Rating: 4/4 (Deep, dark and vivid)
Heart Of Darkness by Joseph Conrad is the darkest and most serious book I have read until now. The story is narrated by a fictional character named Marlow to the author and others resting on a yawl. Marlow describes a journey from his past, on a steamboat up a river in a dark continent to bring back an ivory trader named Kurtz, whom everyone reveres for his achievements. He reaches the colonial station after a risky adventure through the tropical rainforests and finds Kurtz in a near death state. His image of greatness is shattered after Marlow discovers the real activities of Kurtz in his colonial trading post. He now sees Kurtz as a reprehensible being. Kurtz dies a while later on the journey back downstream. His last words indicate his probable realization of the havoc he has caused during his lifetime. Back in Europe, Marlow faces Kurtz’s widow and has to pass on his last words.
This novella by Joseph Conrad draws inspiration from his actual journey on the Congo river in Africa.
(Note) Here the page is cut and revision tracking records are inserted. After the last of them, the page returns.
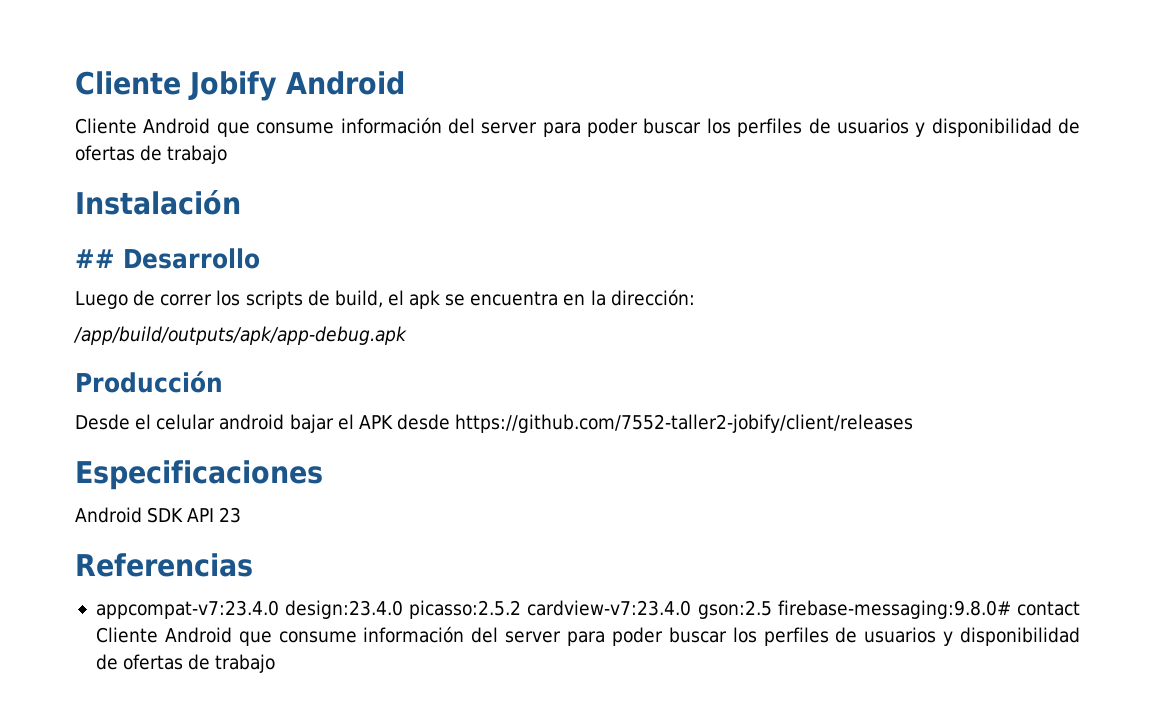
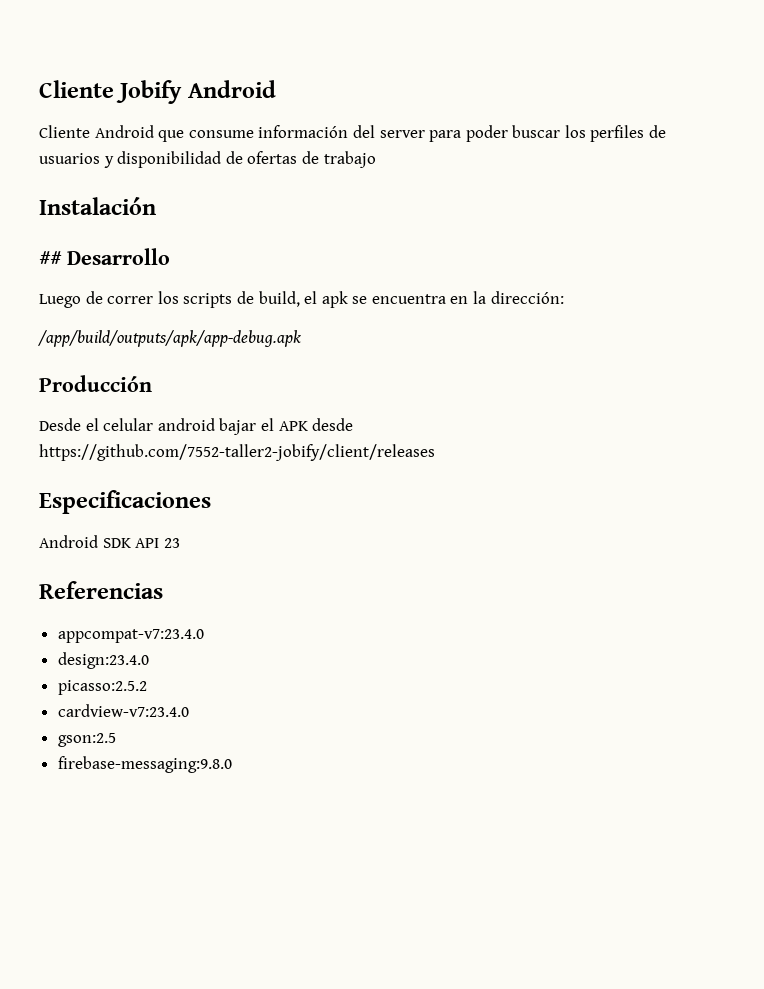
(279, 609) none -> (204, 636) //
(404, 609) none -> (149, 660) //
(522, 609) none -> (147, 687) //
(692, 608) none -> (189, 710) //
[777,600,1081,619] [95,626,1080,646] [95,654,276,673] firebase-messaging:9.8.0# contact Cliente Android que consume información del server para poder buscar los perfiles de usuarios y disponibilidad de ofertas de trabajo -> [57,756,232,773] // firebase-messaging:9.8.0

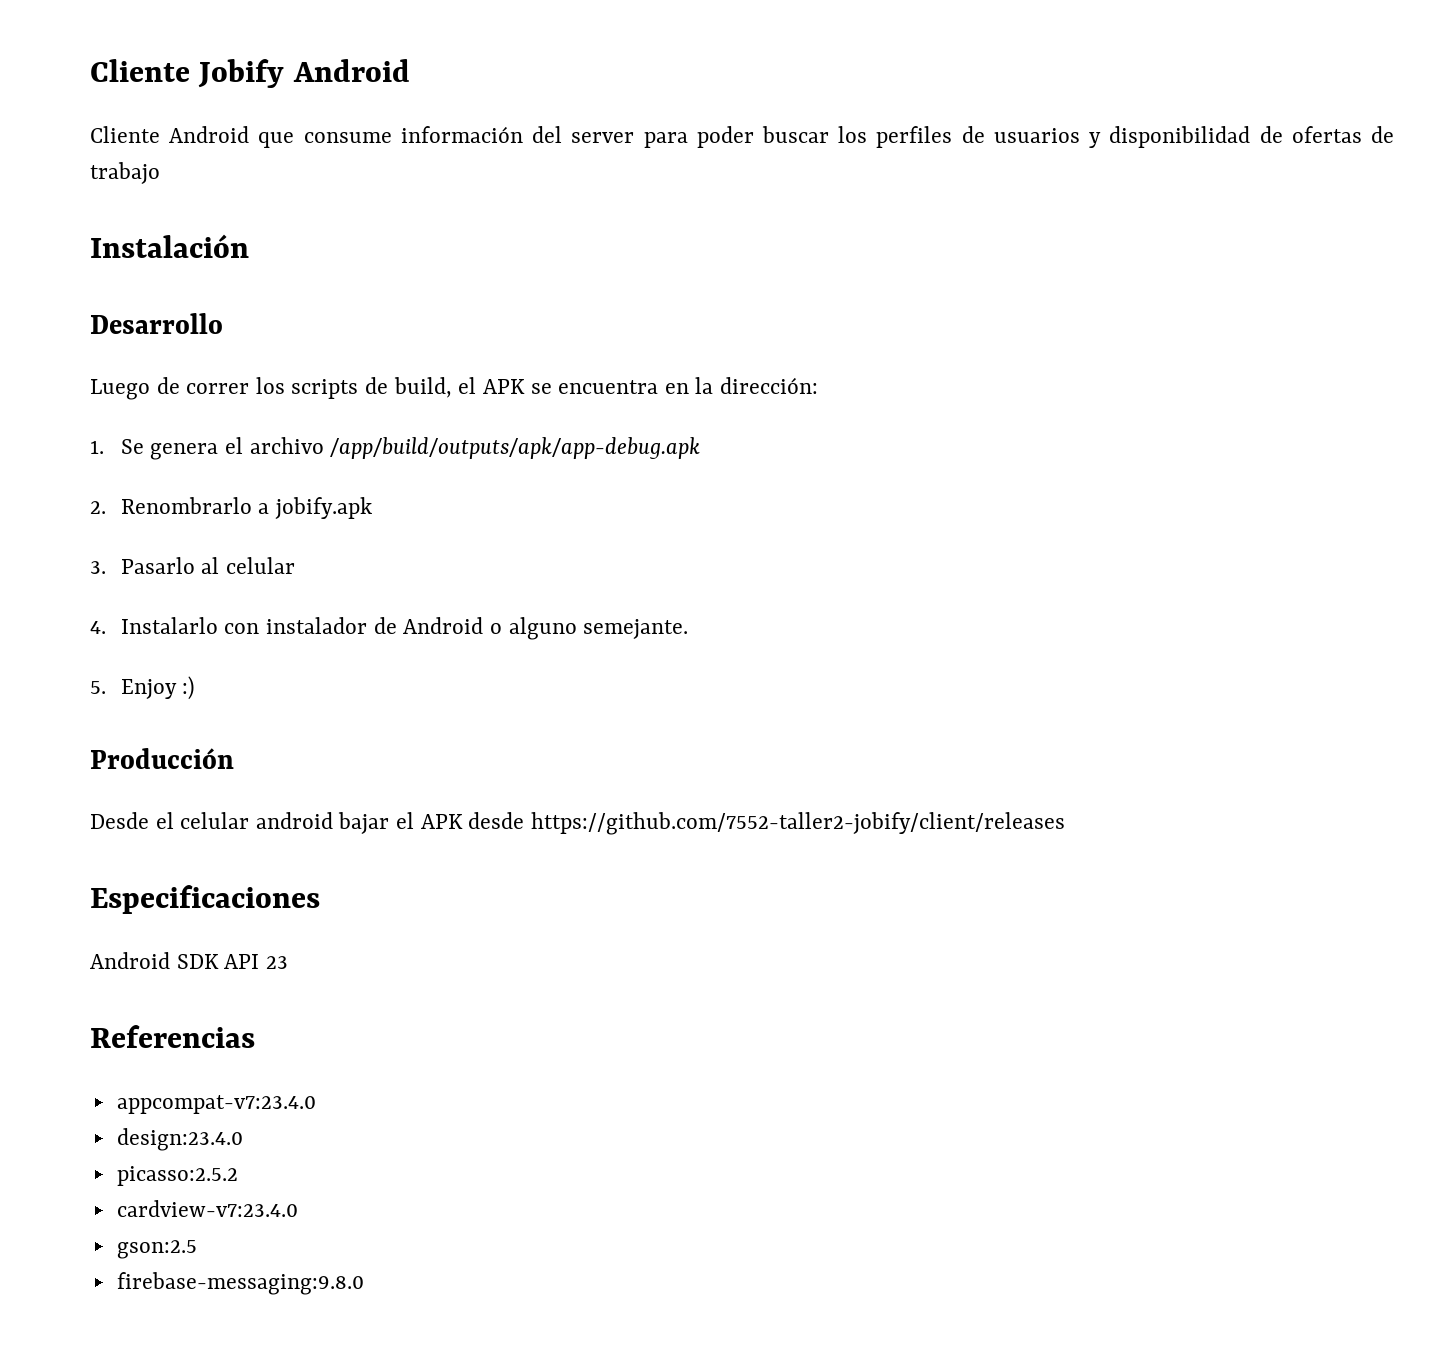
[39,251,62,265] ## -> (249, 246) none
[321,291,348,308] apk -> [482,379,525,394] APK
[38,330,301,347] /app/build/outputs/apk/app-debug.apk -> [90,437,701,460] [90,497,373,519] [90,557,296,574] [90,617,689,640] [90,676,195,700] 1. Se genera el archivo /app/build/outputs/apk/app-debug.apk // 2. Renombrarlo a jobify.apk // 3. Pasarlo al celular // 4. Instalarlo con instalador de Android o alguno semejante. // 5. Enjoy :)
The narration from the start is strongly evocative of darkness. Everything from the descriptions of the European towns, the Congo river, the African continent, the color of the inhabitant savages, their ways of life, the colonies of the Europeans, the cannibalistic Africans who form a part of his steamboat crew and ultimately Kurtz himself. The language drips heavily with vividness. I almost felt like being in Marlow’s shoes journeying slowly up the Congo through his primeval continent. Though Marlow grows to hate Kurtz, in the end he is compelled to leave him with a good name. Like Life Of Pi, this book feels great since it left me with more than one interpretation. Is Conrad talking of the dark continent or the darkness inside us? That questions hangs in the air for a long time after I have closed this book.
Heart Of Darkness is short, hence called a novella, at just 112 pages. I read the Penguin Classics version edited by Robert Hampson. It has Hampson’s long and boring introduction which would interest only those studying the book. It also has Conrad’s actual Congo Diary in which he noted the happenings of his African journey. This book has a detailed notes section at the end of the story.
We were wanderers on a prehistoric earth, on an earth that wore the aspect of an unknown planet. We could have fancied ourselves the first of men taking possession of an accursed inheritance, to be subdued at the cost of profound anguish and of excessive toil. But suddenly, as we struggled round a bend, there would be a glimpse of rush walls, of peaked grass-roofs, a burst of yells, a whirl of black limbs, a mass of hands clapping, of feet stamping, of bodies swaying, of eyes rolling, under the droop of heavy and motionless foliage. The steamer toiled along slowly on the edge of a black and incomprehensible frenzy. The prehistoric man was cursing us, praying to us, welcoming us — who could tell? We were cut off from the comprehension of our surroundings; we glided past like phantoms, wondering and secretly appalled, as sane men would be before an enthusiastic outbreak in a madhouse. We could not understand, because we were too far and could not remember, because we were traveling in the night of first ages, of those ages that are gone, leaving hardly a sign — and no memories.